- **What you need to do**
Lines in the records below that contain the word "none" must each be copied.

- **Records from a dataset**
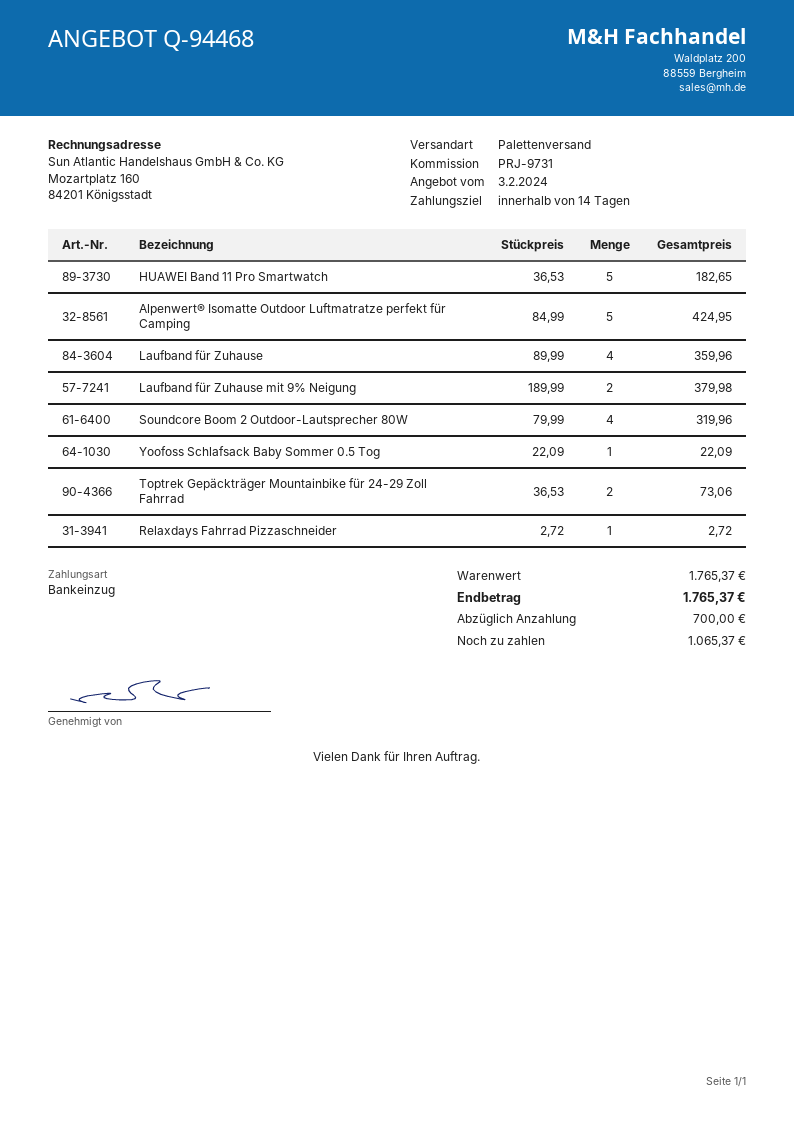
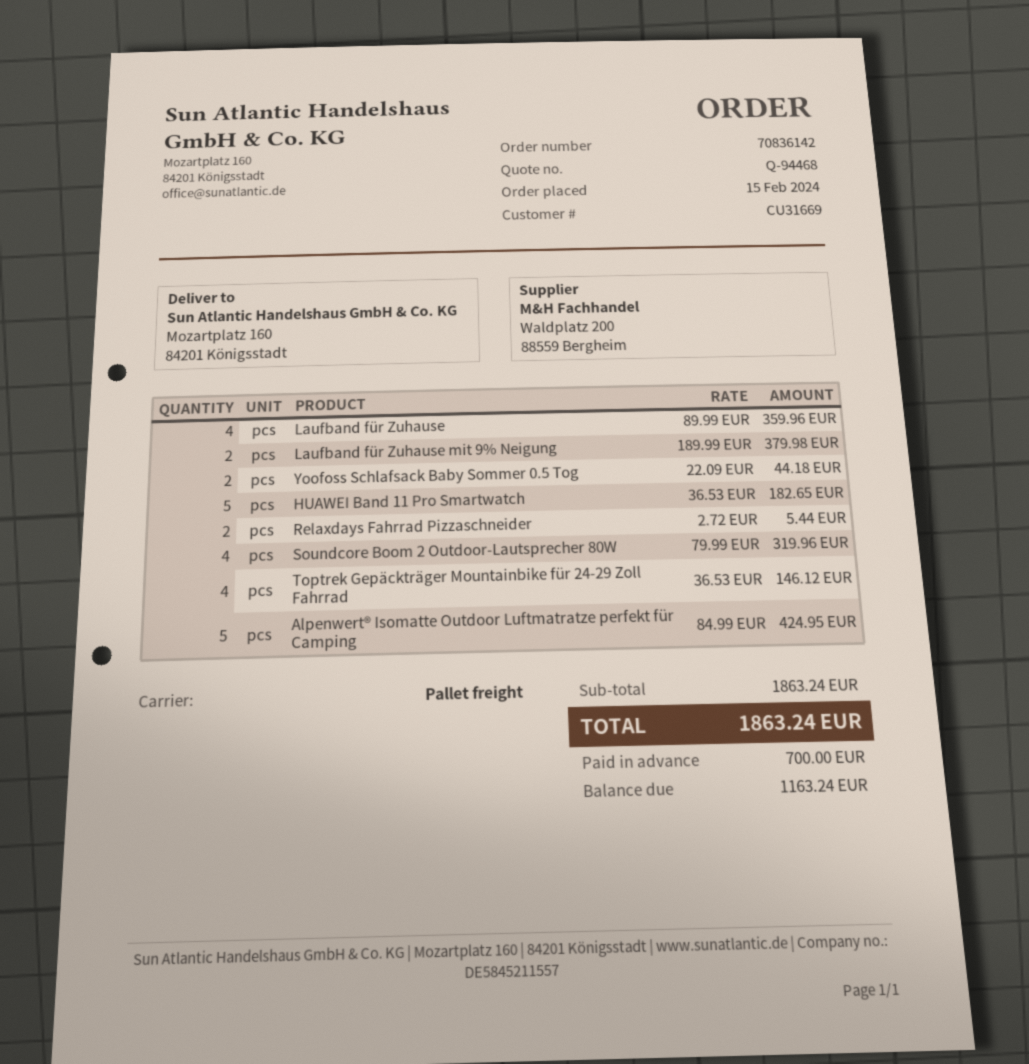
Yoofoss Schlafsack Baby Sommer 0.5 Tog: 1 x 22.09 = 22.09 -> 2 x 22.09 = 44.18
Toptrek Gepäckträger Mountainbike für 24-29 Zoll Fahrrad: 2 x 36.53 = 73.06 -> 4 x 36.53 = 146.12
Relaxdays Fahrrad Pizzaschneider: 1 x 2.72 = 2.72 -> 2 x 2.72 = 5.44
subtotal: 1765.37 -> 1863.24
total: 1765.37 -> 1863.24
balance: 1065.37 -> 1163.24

...

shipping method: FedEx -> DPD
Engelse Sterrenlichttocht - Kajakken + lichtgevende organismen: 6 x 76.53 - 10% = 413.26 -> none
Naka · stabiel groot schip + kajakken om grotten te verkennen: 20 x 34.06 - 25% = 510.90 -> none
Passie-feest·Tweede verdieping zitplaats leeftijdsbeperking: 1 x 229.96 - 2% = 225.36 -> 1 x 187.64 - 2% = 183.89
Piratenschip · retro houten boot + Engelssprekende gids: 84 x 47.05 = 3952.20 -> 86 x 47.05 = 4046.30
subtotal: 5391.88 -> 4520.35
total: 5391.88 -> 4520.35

- **Finished exercise**
Engelse Sterrenlichttocht - Kajakken + lichtgevende organismen: 6 x 76.53 - 10% = 413.26 -> none
Naka · stabiel groot schip + kajakken om grotten te verkennen: 20 x 34.06 - 25% = 510.90 -> none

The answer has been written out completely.